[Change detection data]
+ + + +

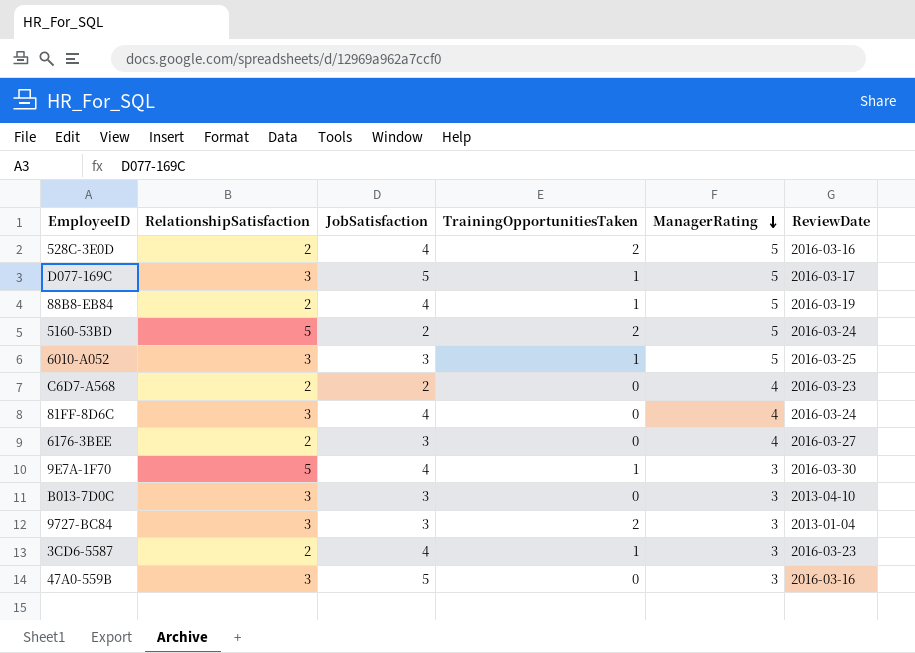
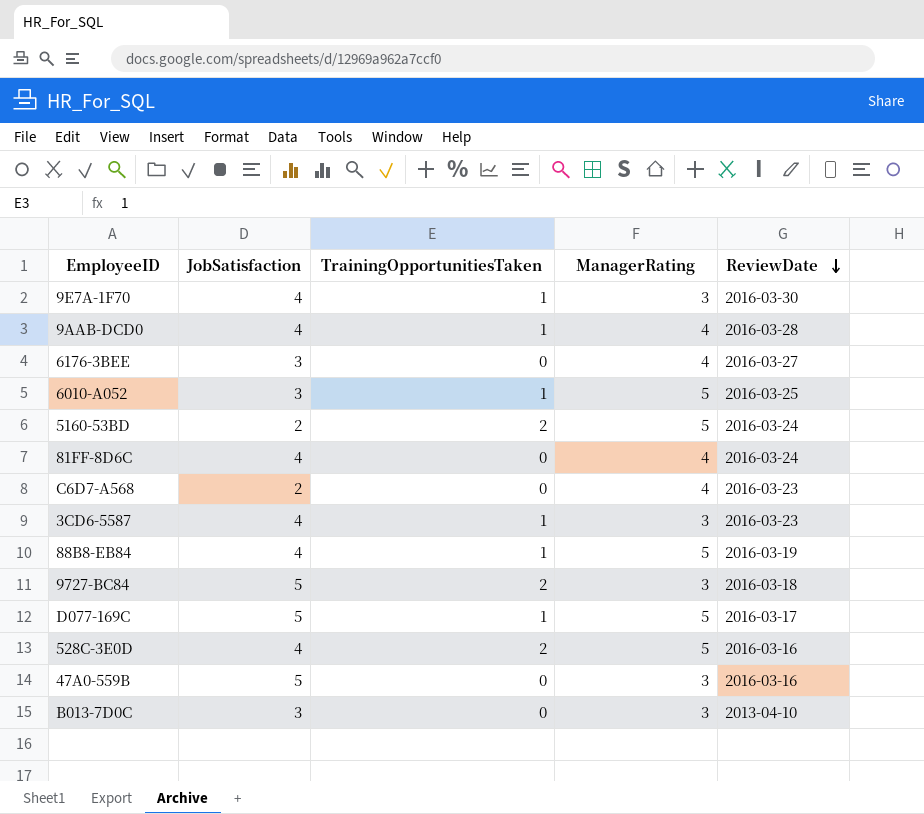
row order: ManagerRating descending -> ReviewDate descending
column RelationshipSatisfaction | position: 2 -> none
row 9AAB-DCD0: none -> 4 | 1 | 4 | 2016-03-28
9727-BC84 | JobSatisfaction: 3 -> 5
9727-BC84 | ReviewDate: 2013-01-04 -> 2016-03-18

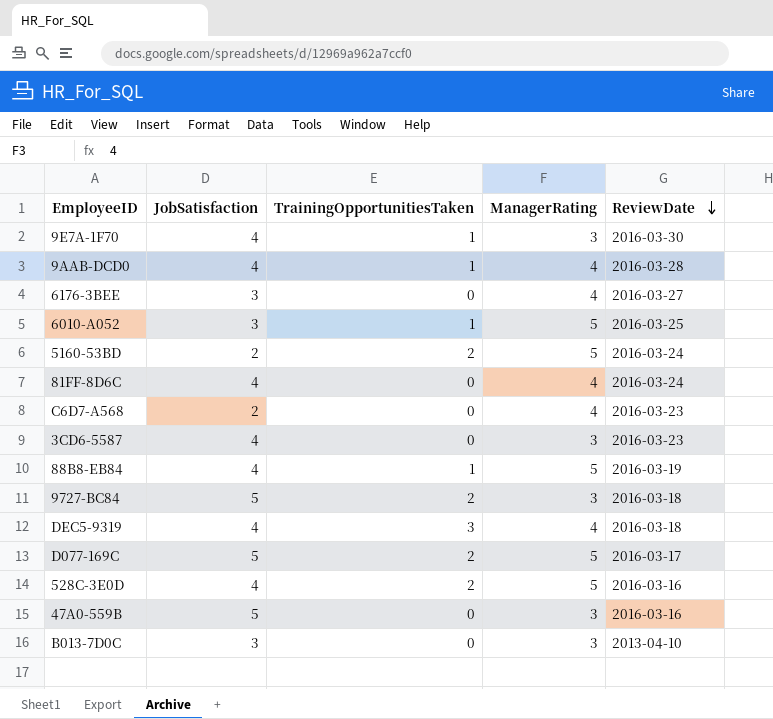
3CD6-5587 | TrainingOpportunitiesTaken: 1 -> 0
row DEC5-9319: none -> 4 | 3 | 4 | 2016-03-18
D077-169C | TrainingOpportunitiesTaken: 1 -> 2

+ + + +

_Aim of the exercise_.
What are the lines from the one with "row DEC5-9319: none -> 4 | 3 | 4 | 2016-03-18" through the last line of the records above? Quote them exactly and add nothing.

_Answer to the problem_.
row DEC5-9319: none -> 4 | 3 | 4 | 2016-03-18
D077-169C | TrainingOpportunitiesTaken: 1 -> 2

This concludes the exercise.